O parentesco maior talvez seja com Harold Pinter, o dramaturgo inglês premiado com o Nobel em 2005, frisa Mercado. Silva Melo recorda que os dois autores se admiravam mutuamente e concorda que, apesar das diferenças, ambos se preocupavam com a “destruição da idade madura”, criando personagens que não sabem sobreviver ao facto de terem deixado de ser jovens. De facto, lembra, na temporada em que Amélia Rey Colaço apresentou Albee pela primeira vez em Portugal, em 1967, no Teatro Avenida, o texto do norte-americano Um Equilíbrio Delicado alternava com uma peça de Pinter, Feliz Aniversário, com direcção de Artur Ramos.
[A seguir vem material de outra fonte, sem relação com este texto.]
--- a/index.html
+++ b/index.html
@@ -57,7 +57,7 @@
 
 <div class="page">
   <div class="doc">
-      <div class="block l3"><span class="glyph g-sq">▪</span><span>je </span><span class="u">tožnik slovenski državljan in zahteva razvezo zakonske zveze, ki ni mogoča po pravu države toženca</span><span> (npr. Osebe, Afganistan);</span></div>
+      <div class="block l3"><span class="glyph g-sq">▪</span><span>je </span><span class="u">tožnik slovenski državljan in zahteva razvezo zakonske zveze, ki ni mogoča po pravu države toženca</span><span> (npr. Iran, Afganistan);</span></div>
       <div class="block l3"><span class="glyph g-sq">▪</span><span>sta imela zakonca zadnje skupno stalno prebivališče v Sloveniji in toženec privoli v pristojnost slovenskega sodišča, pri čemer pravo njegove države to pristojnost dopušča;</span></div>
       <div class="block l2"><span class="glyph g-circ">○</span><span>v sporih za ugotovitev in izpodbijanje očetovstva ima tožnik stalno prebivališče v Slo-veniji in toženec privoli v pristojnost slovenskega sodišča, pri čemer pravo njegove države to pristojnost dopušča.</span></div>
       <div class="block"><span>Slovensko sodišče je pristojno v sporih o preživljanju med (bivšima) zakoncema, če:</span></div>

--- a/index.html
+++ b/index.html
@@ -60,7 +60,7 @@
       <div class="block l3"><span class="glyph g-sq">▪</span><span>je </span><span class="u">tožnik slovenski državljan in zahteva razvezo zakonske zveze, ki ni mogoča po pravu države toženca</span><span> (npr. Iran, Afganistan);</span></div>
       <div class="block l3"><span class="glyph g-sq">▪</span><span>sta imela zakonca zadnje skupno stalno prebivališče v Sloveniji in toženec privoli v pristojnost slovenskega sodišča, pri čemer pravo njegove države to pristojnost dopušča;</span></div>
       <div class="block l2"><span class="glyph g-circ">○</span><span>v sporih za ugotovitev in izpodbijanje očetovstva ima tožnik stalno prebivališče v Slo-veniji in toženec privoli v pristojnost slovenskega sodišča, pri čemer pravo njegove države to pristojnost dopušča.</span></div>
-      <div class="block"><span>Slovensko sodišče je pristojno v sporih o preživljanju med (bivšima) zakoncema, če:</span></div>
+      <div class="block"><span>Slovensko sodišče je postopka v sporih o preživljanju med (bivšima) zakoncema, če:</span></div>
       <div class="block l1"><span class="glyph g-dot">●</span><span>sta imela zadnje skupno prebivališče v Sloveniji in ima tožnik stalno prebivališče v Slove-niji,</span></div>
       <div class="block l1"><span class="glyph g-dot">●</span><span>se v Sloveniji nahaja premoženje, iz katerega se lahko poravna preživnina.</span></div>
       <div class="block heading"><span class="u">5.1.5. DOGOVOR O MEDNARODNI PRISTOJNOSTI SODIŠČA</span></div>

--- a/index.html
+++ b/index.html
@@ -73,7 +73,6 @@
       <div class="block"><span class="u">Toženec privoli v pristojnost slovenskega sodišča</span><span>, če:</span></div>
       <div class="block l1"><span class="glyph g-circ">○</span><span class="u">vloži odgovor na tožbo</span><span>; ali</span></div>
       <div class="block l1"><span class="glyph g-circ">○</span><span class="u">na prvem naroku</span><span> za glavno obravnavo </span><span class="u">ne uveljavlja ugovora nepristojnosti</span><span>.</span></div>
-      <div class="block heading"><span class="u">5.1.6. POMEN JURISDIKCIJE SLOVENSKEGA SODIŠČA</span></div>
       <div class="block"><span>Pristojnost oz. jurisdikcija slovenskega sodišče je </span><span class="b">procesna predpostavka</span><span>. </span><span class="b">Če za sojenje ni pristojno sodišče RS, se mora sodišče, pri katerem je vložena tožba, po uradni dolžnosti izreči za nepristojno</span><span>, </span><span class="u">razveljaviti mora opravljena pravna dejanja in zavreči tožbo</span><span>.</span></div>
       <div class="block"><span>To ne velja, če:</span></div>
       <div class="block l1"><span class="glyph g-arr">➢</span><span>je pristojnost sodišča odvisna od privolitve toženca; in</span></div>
Quem Tem Medo de Virginia Woolf?, de 1962, indicada para o Pulitzer pelo júri do prémio, acabaria por ver a atribuição ser suspensa, causando a demissão dos jurados. A peça ganhou cinco prémios Tony e a adaptação para cinema, realizada por Mike Nichols em 1966, arrebatou o Óscar em cinco categorias. Elizabeth Taylor, que entrava no espectáculo e no filme, ganhou ambos os prémios com esta peça. (Em Portugal, memorável, segundo o crítico Augusto M. Seabra, foi a encenação de João Vieira, com Glória de Matos e Jacinto Ramos, em 1971, no Teatro Monumental). Com os proventos do texto, Albee desenvolveu várias iniciativas de apoio a novos autores norte-americanos e, em 1967, criou uma fundação para receber escritores e artistas plásticos em residências artísticas em Long Island, num espaço conhecido como The Barn. O título, contou Albee à Paris Review, foi achado escrito no espelho da casa de banho de um bar em Nova Iorque.
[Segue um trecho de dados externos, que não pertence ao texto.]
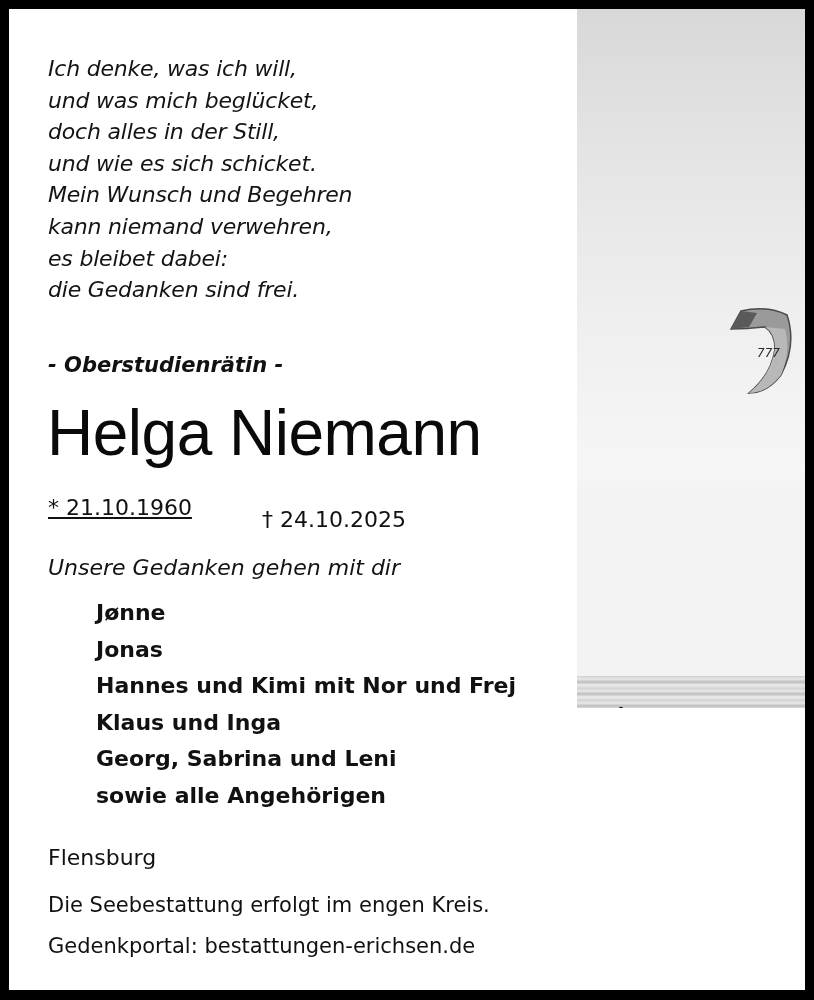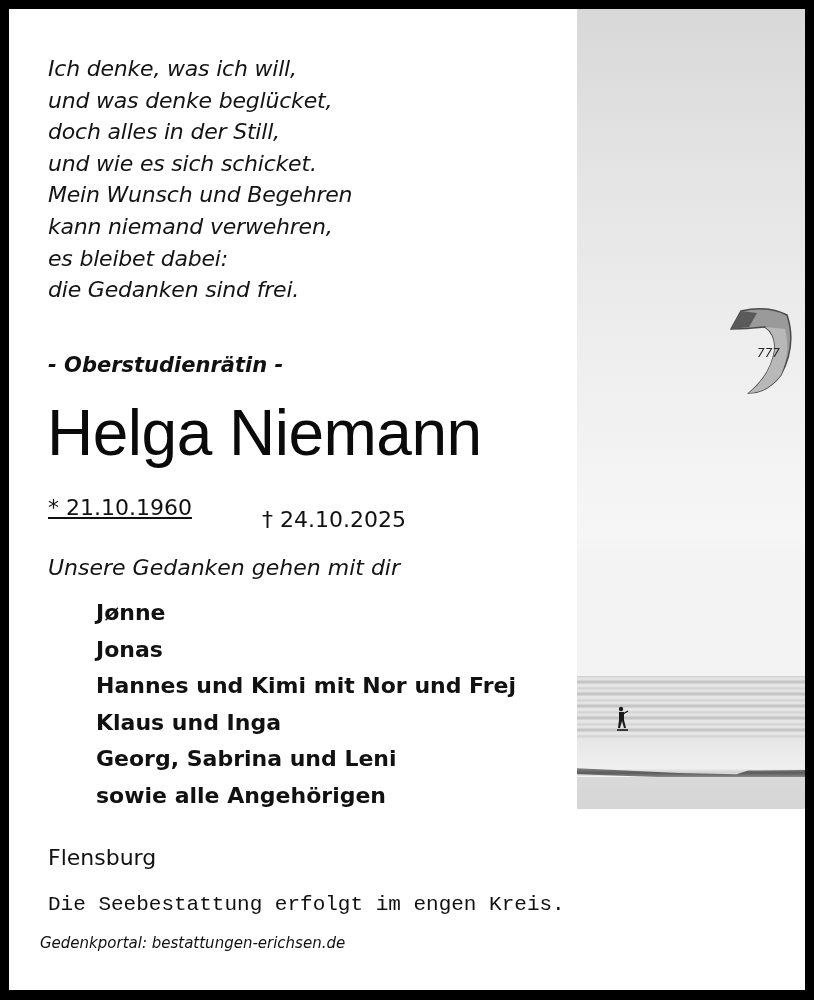--- a/index.html
+++ b/index.html
@@ -69,7 +69,7 @@
   <div class="text-panel">
     <div class="poem">
       <div>Ich denke, was ich will,</div>
-      <div>und was denke beglücket,</div>
+      <div>und was mich beglücket,</div>
       <div>doch alles in der Still,</div>
       <div>und wie es sich schicket.</div>
       <div>Mein Wunsch und Begehren</div>

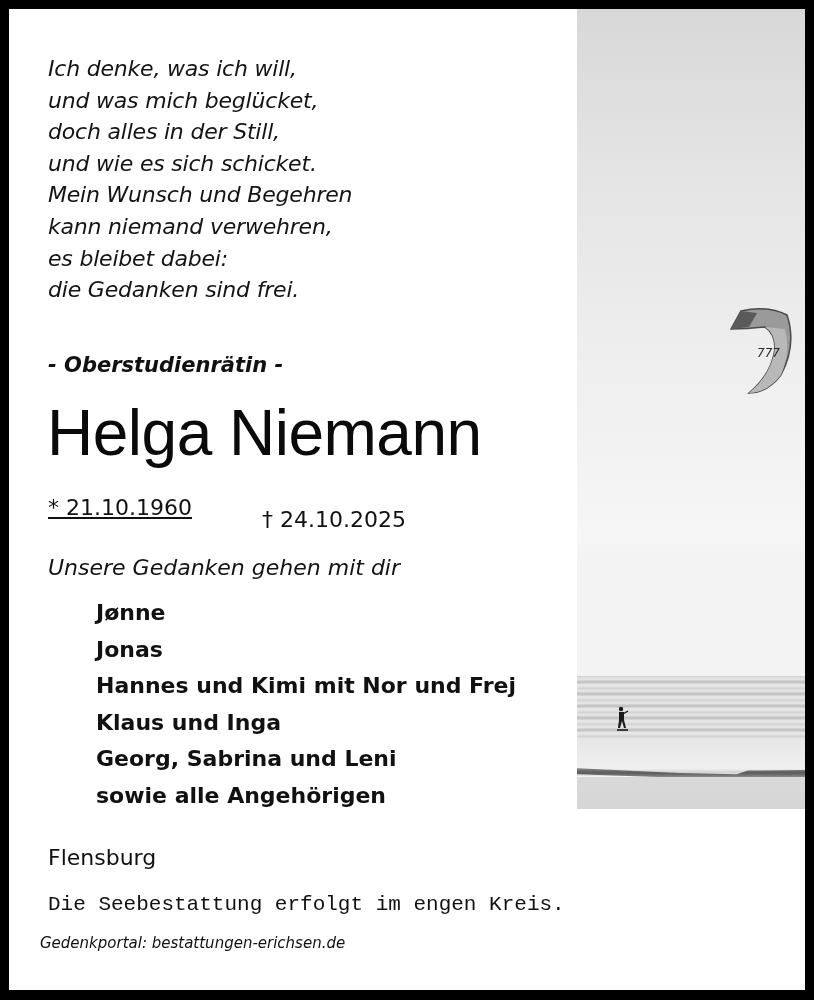--- a/index.html
+++ b/index.html
@@ -14,7 +14,7 @@
     position: absolute; left: 0; top: 0; width: 568px; height: 880px; background: #fff;
   }
   .photo {
-    position: absolute; left: 568px; top: 0; width: 228px; height: 800px; overflow: hidden;
+    position: absolute; left: 568px; top: 0; width: 228px; height: 699px; overflow: hidden;
     background: linear-gradient(180deg, #d8d8d8 0%, #e4e4e4 20%, #efefef 45%, #f6f6f6 66%, #f3f3f3 68.5%);
   }
   .poem {

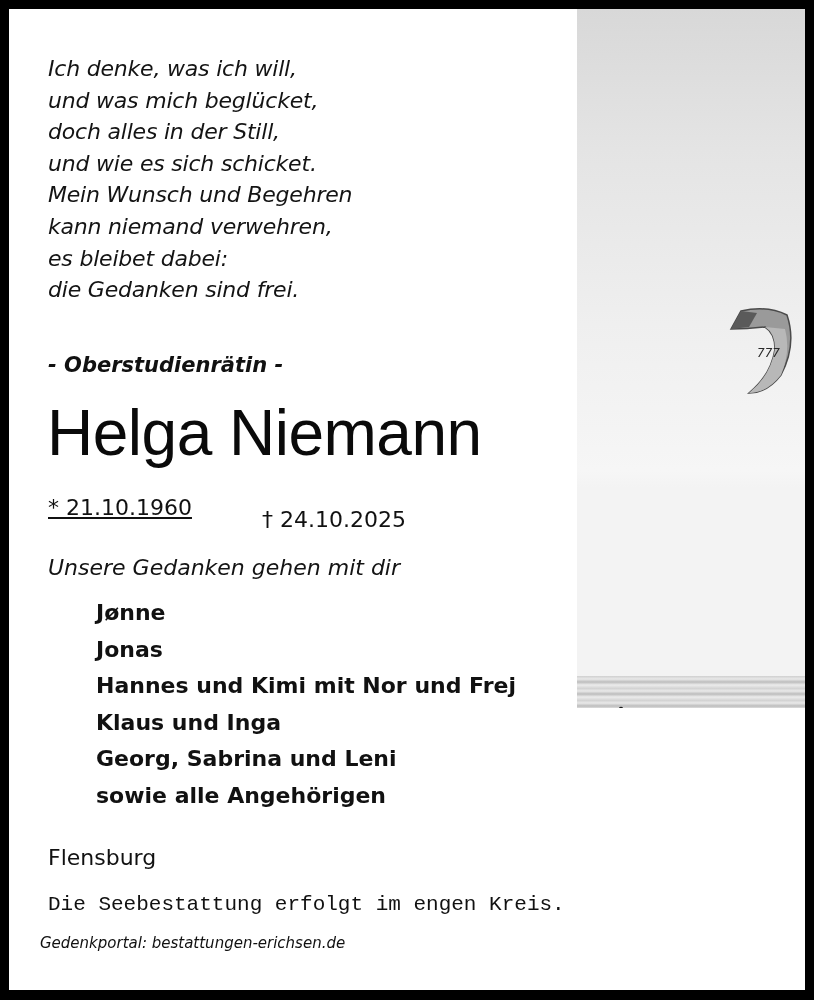--- a/index.html
+++ b/index.html
@@ -37,7 +37,7 @@
   }
   .mourners div { white-space: nowrap; }
   .city { position: absolute; left: 39px; top: 836px; font-size: 22px; color:#111; }
-  .notice { position: absolute; left: 39px; top: 884px; font-size: 21px; color:#111; white-space: nowrap; font-family: Liberation Mono, monospace; }
+  .notice { position: absolute; left: 39px; top: 884px; font-size: 21px; color:#111; white-space: nowrap; }
   .portal { position: absolute; left: 31px; top: 925px; font-size: 15px; color:#111; white-space: nowrap; font-style: italic; }
 
   

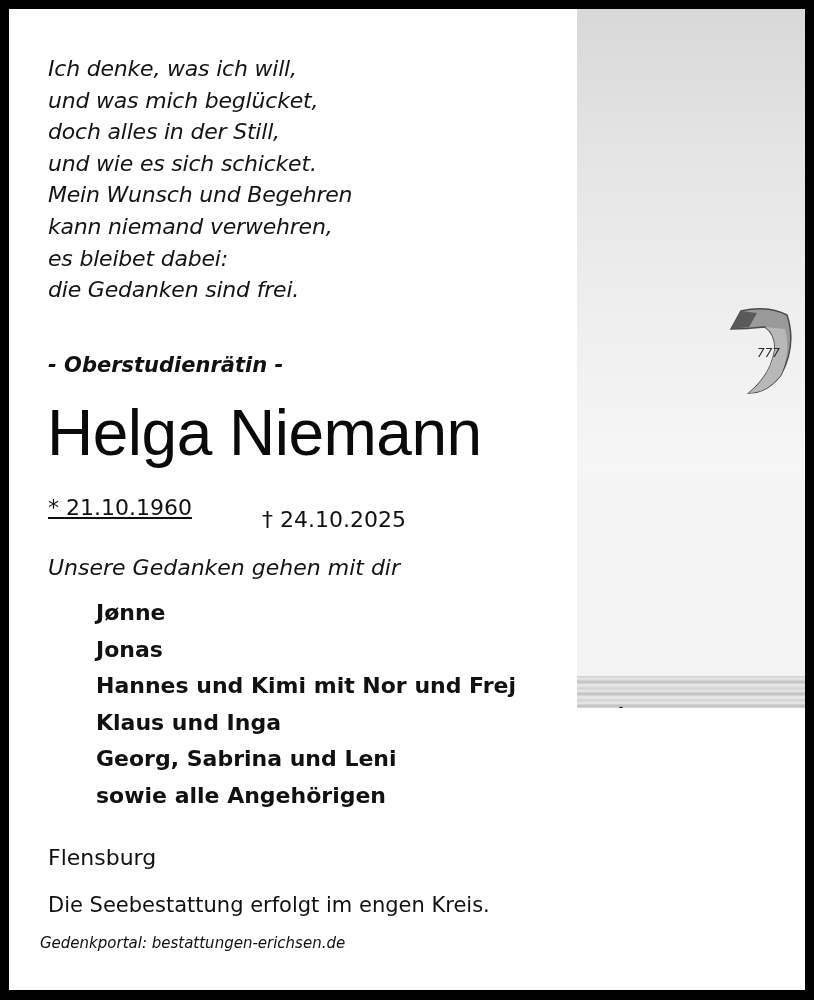--- a/index.html
+++ b/index.html
@@ -38,7 +38,7 @@
   .mourners div { white-space: nowrap; }
   .city { position: absolute; left: 39px; top: 836px; font-size: 22px; color:#111; }
   .notice { position: absolute; left: 39px; top: 884px; font-size: 21px; color:#111; white-space: nowrap; }
-  .portal { position: absolute; left: 31px; top: 925px; font-size: 15px; color:#111; white-space: nowrap; font-style: italic; }
+  .portal { position: absolute; left: 39px; top: 925px; font-size: 21px; color:#111; white-space: nowrap; }
 
   
   .sea {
Um Equilíbrio Delicado, de 1966 (que estreou em Lisboa no ano seguinte, com Varela Silva, Amélia Rey Colaço e Mariana Rey Monteiro), e Paisagem Marinha, de 1975 (inédita em Portugal), receberam o prémio Pulitzer de melhor peça. Nos anos 1980, o autor pareceu perder o favor do público e da crítica, injustamente, para Silva Melo, que considera peças como Casamento em Jogo, de 1987, que gostaria muito de encenar, autênticas obras primas. Durante esses anos, Albee lutou contra (e venceu) o alcoolismo. Três Mulheres Altas, de 1994 (montada no São Luiz dois anos depois), iniciou uma nova fase de reconhecimento e deu-lhe o seu terceiro Pulitzer, quase 20 anos depois do anterior.
Quase dez anos depois, A Cabra, ou Quem é Sílvia?, de 2002, mostrou um Albee ainda muito capaz de surpreender a plateia. Na peça, a personagem principal apaixona-se por uma cabra. (O texto estreou em Portugal em 2004, com encenação de Álvaro Correia, na Comuna). Subintitulada Notas para uma definição de tragédia, fez prova de uma vitalidade tardia que contrastava com o seu pessimismo. “A maioria das pessoas gasta muito tempo a viver como se nunca fossem morrer”, disse numa entrevista ao New York Times, em 1991.